As negociações ocorrerão em Brasília, entre a Administração Nacional de Energia (Ande, a estatal de energia paraguaia) e a Eletrobrás. O acordo anterior foi anulado depois de a imprensa paraguaia revelar que membros do Governo Benítez aceitaram termos lesivos ao Paraguai. A crise levou à demissão de seis integrantes do governo e da Ande.

A denúncia incluiu relatos de que um assessor da vice-presidência teria pressionado a Ande para vender energia para a empresa brasileira Léros. A crise provocou uma série de protestos nas ruas e levou a oposição a protocolar pedido de impeachment de Benítez. Devido às denúncias, o governo paraguaio pediu a anulação do acordo e, um dia depois de dizer que esperava que o Paraguai cumprisse os termos, o governo brasileiro cedeu e concordou com a anulação.
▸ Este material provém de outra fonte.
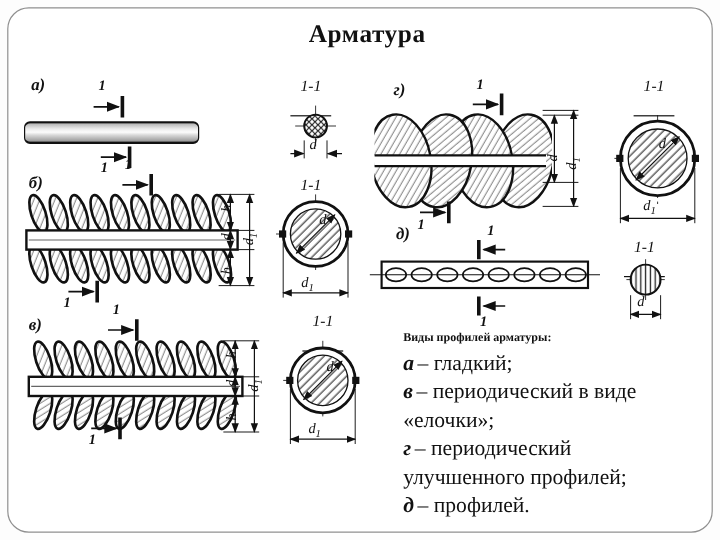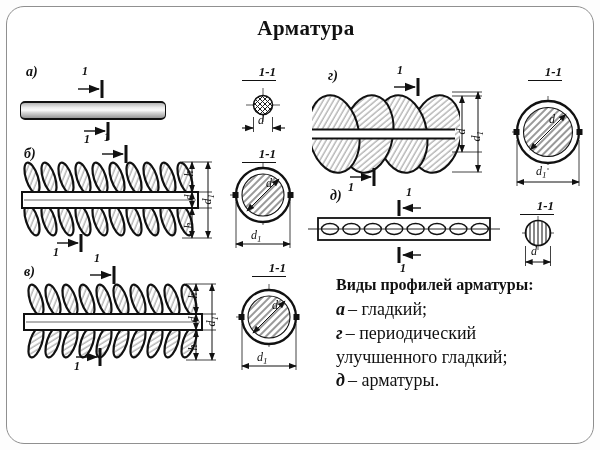--- a/index.html
+++ b/index.html
@@ -8,7 +8,7 @@
   .abs{position:absolute;}
   .title{left:12px;right:0;top:16px;text-align:center;font-size:21px;font-weight:bold;letter-spacing:.5px;}
   .figlab{font-style:italic;font-weight:bold;font-size:14px;}
-  .seclab{font-style:italic;font-weight:bold;font-size:13px;text-align:right;width:34px;border-bottom:1.6px solid #111;padding-bottom:0;}
+  .seclab{font-style:italic;font-weight:normal;font-size:13px;text-align:center;width:34px;border-bottom:1.6px solid #111;padding-bottom:16px;}
   .cutnum{font-style:italic;font-weight:bold;font-size:12px;}
   .dimlab{font-style:italic;font-size:12px;}
   .dimlab sub{font-size:9px;}

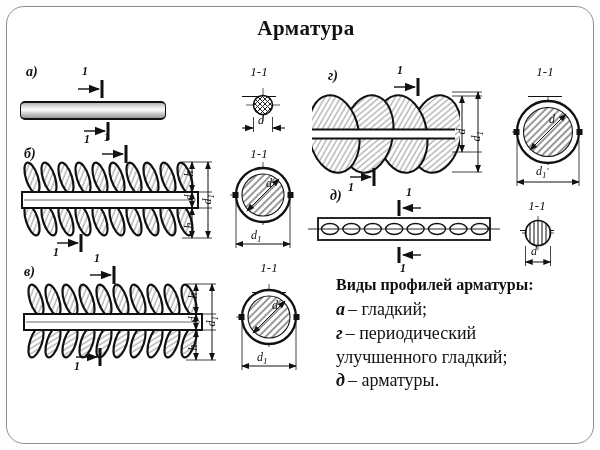--- a/index.html
+++ b/index.html
@@ -15,7 +15,7 @@
   .rot{transform:rotate(-90deg);transform-origin:center center;width:18px;text-align:center;}
   .rod{left:20px;top:101px;width:144px;height:15px;border-top:2.5px solid #111;border-bottom:2.5px solid #111;border-left:1.5px solid #111;border-right:1.5px solid #111;border-radius:5px;background:linear-gradient(#b5b5b5,#ececec 30%,#fbfbfb 48%,#d8d8d8 64%,#979797);}
   .legend{left:336px;top:276px;width:224px;}
-  .legend-h{font-weight:bold;font-size:16px;margin-bottom:4px;}
+  .legend-h{font-weight:bold;font-size:10px;margin-bottom:4px;}
   .legend-item{font-size:18px;line-height:1.32;}
   .legend-item .lt{font-style:italic;font-weight:bold;margin-right:3px;}
   svg{display:block;}

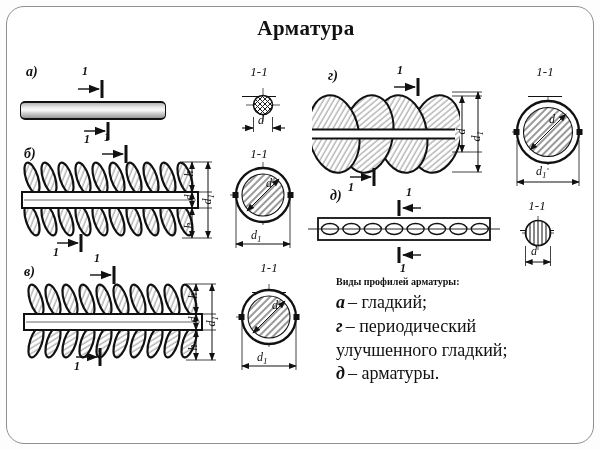--- a/index.html
+++ b/index.html
@@ -304,6 +304,7 @@
 <div class="abs legend">
   <div class="legend-h">Виды профилей арматуры:</div>
   <div class="legend-item"><span class="lt">а</span><span>– гладкий;</span></div>
+  <div class="legend-item"><span class="lt">в</span><span>– периодический в виде «елочки»;</span></div>
   <div class="legend-item"><span class="lt">г</span><span>– периодический улучшенного гладкий;</span></div>
   <div class="legend-item"><span class="lt">д</span><span>– арматуры.</span></div>
 </div>

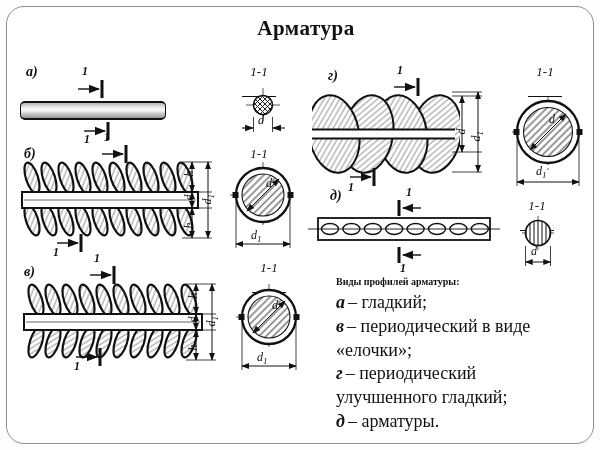--- a/index.html
+++ b/index.html
@@ -305,7 +305,7 @@
   <div class="legend-h">Виды профилей арматуры:</div>
   <div class="legend-item"><span class="lt">а</span><span>– гладкий;</span></div>
   <div class="legend-item"><span class="lt">в</span><span>– периодический в виде «елочки»;</span></div>
-  <div class="legend-item"><span class="lt">г</span><span>– периодический улучшенного гладкий;</span></div>
+  <div class="legend-item"><span class="lt">г</span><span>– периодический улучшенного профилей;</span></div>
   <div class="legend-item"><span class="lt">д</span><span>– арматуры.</span></div>
 </div>
 

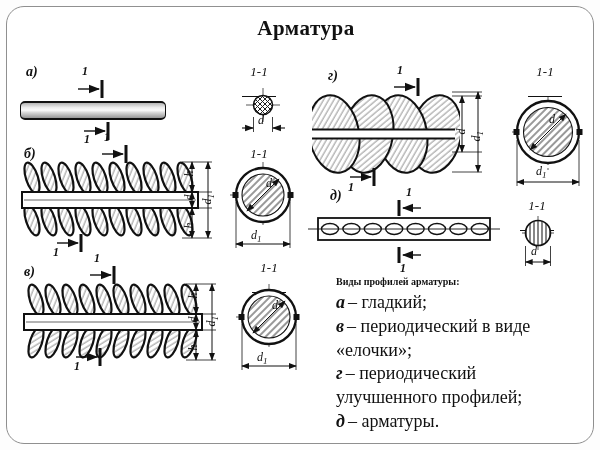--- a/index.html
+++ b/index.html
@@ -306,7 +306,7 @@
   <div class="legend-item"><span class="lt">а</span><span>– гладкий;</span></div>
   <div class="legend-item"><span class="lt">в</span><span>– периодический в виде «елочки»;</span></div>
   <div class="legend-item"><span class="lt">г</span><span>– периодический улучшенного профилей;</span></div>
-  <div class="legend-item"><span class="lt">д</span><span>– арматуры.</span></div>
+  <div class="legend-item"><span class="lt">д</span><span>– профилей.</span></div>
 </div>
 
 </body></html>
Conforme o diário paraguaio ABC Color, o novo presidente da Ande, Luis  Villordo, prometeu transparência. Segundo ele, os detalhes das negociações serão publicados no site da Ande.

Compra se excedente

A prioridade dos paraguaios é aumentar o nível de energia excedente da usina contratada pelo Paraguai. Gerada a partir do excesso de chuvas em Itaipu, esse tipo de energia é mais barato que a garantida, da qual, pelo acordo assinado quando a usina foi construída, o Paraguai tem de ceder uma parte ao Brasil para quitar os custos de construção da hidrelétrica binacional.

Nos últimos anos, pelo fato de o consumo de energia do Paraguai ser relativamente pequeno e em consequência de um acordo assinado entre os presidentes Luiz Inácio Lula da Silva e Fernando Lugo, que dá ao Paraguai prioridade no uso da energia mais barata, o Paraguai aumentou os índices de contratação de energia excedente, o que é visto como injusto pelo Brasil, que acaba subsidiando o custo da energia no país vizinho.

O Congresso paraguaio começou ontem a ouvir os envolvidos na assinatura do acordo de maio, conhecido no país como “ata entreguista”. O Ministério Público já ouviu o presidente Benítez e o vice-presidente Hugo Velázquez.